Faster hardware will never make your gaming experience worse than slower hardware.

I see a lot of people who don't understand how it all works, so I'll explain! Sorry if any of this feels patronising to read, it's not my intention.

Your monitor's resolution describes how many pixels it has, and how they're laid out.
Your monitor's refresh rate describes how many times the pixels change each second. A 60Hz monitor will update each pixel 60 times per second, to display 60 different images each second.
Most people see a big improvement moving from 60Hz>144Hz, and further improvements quickly diminish.
The improvement gets much smaller as the refresh rate increases further.
The number of frames you will see in a game is limited by your monitor's refresh rate. It doesn't make a meaningful difference whether you get 60fps or 1000fps on a 60Hz display, you're limited to seeing 60 new frames every second.
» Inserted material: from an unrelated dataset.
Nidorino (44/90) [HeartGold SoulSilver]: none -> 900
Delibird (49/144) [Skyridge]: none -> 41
The Graphics card's job is to figure out what the game should look like, and display that on your monitor.
It does this by colouring in the pixels.
Each graphics card has a limit to the number of pixels it can fill in a given period of time. Stronger graphics cards fill more pixels.
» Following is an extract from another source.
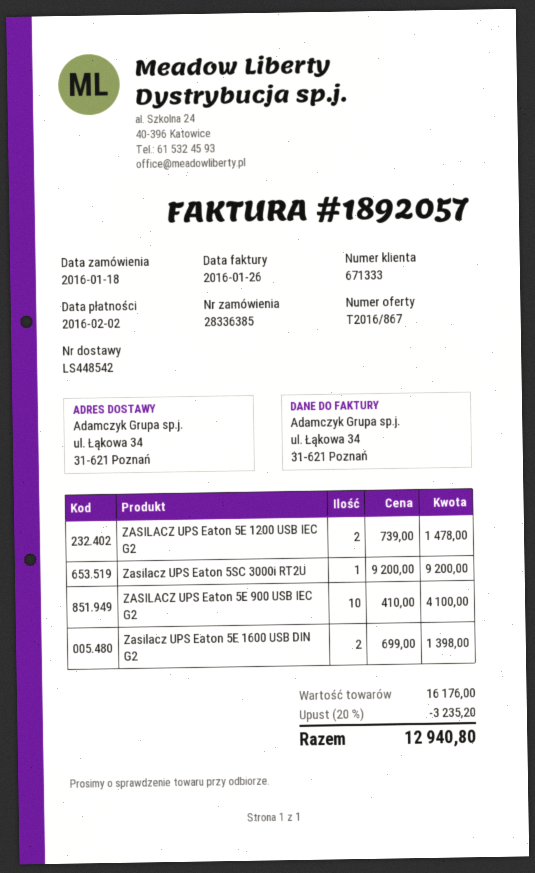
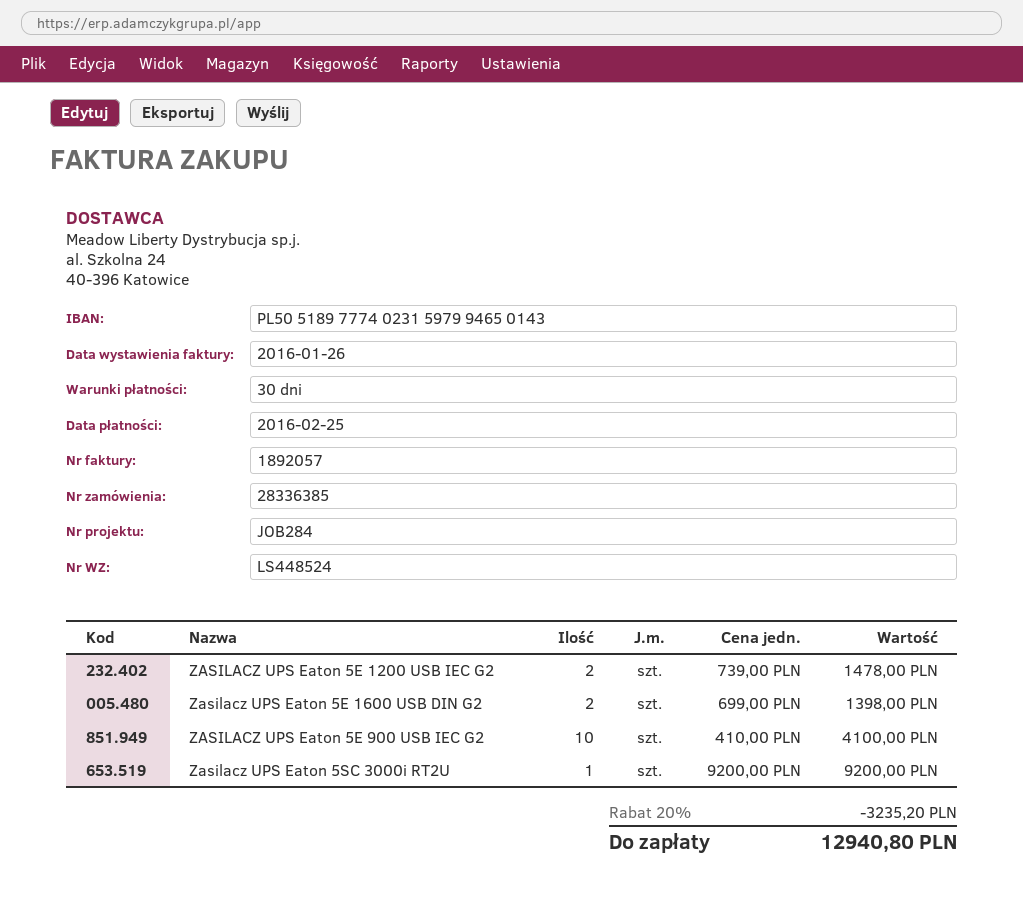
delivery note number: LS448542 -> LS448524
due date: 2016-02-02 -> 2016-02-25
If your monitor has a higher resolution, each image has more pixels. This means that in a set period of time (like 1 second), your graphics card may draw the same number of pixels, but those pixels will be drawn across fewer frames. If you double the pixel count per second, you halve the number of frames per second.
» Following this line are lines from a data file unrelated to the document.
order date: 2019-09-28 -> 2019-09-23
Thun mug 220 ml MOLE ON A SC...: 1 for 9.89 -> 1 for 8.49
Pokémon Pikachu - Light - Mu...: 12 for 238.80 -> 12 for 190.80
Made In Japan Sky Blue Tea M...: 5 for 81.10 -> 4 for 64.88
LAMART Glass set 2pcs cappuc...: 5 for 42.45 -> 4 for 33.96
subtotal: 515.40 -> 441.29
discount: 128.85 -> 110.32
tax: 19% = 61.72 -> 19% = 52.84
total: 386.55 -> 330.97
A 1080p (1920x1080) frame will have 1/4 the pixels of a 4k (3840x2160) frame, so a graphics card could draw 4x the frames per second. This is why you may have heard people saying that a 3060Ti is "overkill" for 1080p, because it's more than capable of running games at 1080p at refresh rates 144Hz+. The issue with this claim is that different games are, well, different. On a 3060Ti, most games will run 1080p @ 144Hz/144fps on ultra settings, and still have plenty of headroom, but not all games will run the same. A sleek, competitive game like CSGO might draw 600-700fps @1080p with the same GPU. The most demanding games today (like Cyberpunk, for example) don't manage to hit 144fps on high/ultra settings at 1080p, so in that case the 3060Ti definitely isn't "overkill".


Now, what does the CPU do?

The CPU calculates everything necessary for the game's world. It calculates positions and trajectories of moving objects, all that sort of thing.

It would be a waste to do this constantly, so the CPU waits until the GPU is ready to draw another frame.
At this point the CPU does all of its calculations, passes the necessary data to the GPU, and the GPU can figure out how to display it all on your monitor.
The CPU does work for each frame that is drawn. More frames = more work for the CPU.

At 1080p, you've got less pixels in each frame, so your frames per second will be higher, this means more work for the CPU.
At 4k, your fps will be much lower, so the CPU has much less work to do.

Stronger CPUs provide the potential for higher FPS. They effectively raise the FPS-ceiling.
At lower resolutions like 1080p, you do generally want a stronger CPU to ensure you benefit from higher frame rates, but with your 5900X, that's about the best you can get right now.

The 3060Ti is certainly a very strong 1080p card, and may be overkill for quite a few games, particularly competitive games which tend to run on low-end hardware, but that doesn't mean it's a bad GPU for 1080p.
It certainly won't make anything worse, it'll just keep trying its hardest to draw as many frames as possible.

You absolutely don't need a 3060Ti for 1080p, but it's not going to make things worse, and it's not so "overkill" that it's just a total waste of money.
If you're more of a fortnite/CSGO/Rocket league player, it's maybe a bit expensive for what you need.
If you're a big fan of pretty open world games, or AAA titles in general, it's a good choice.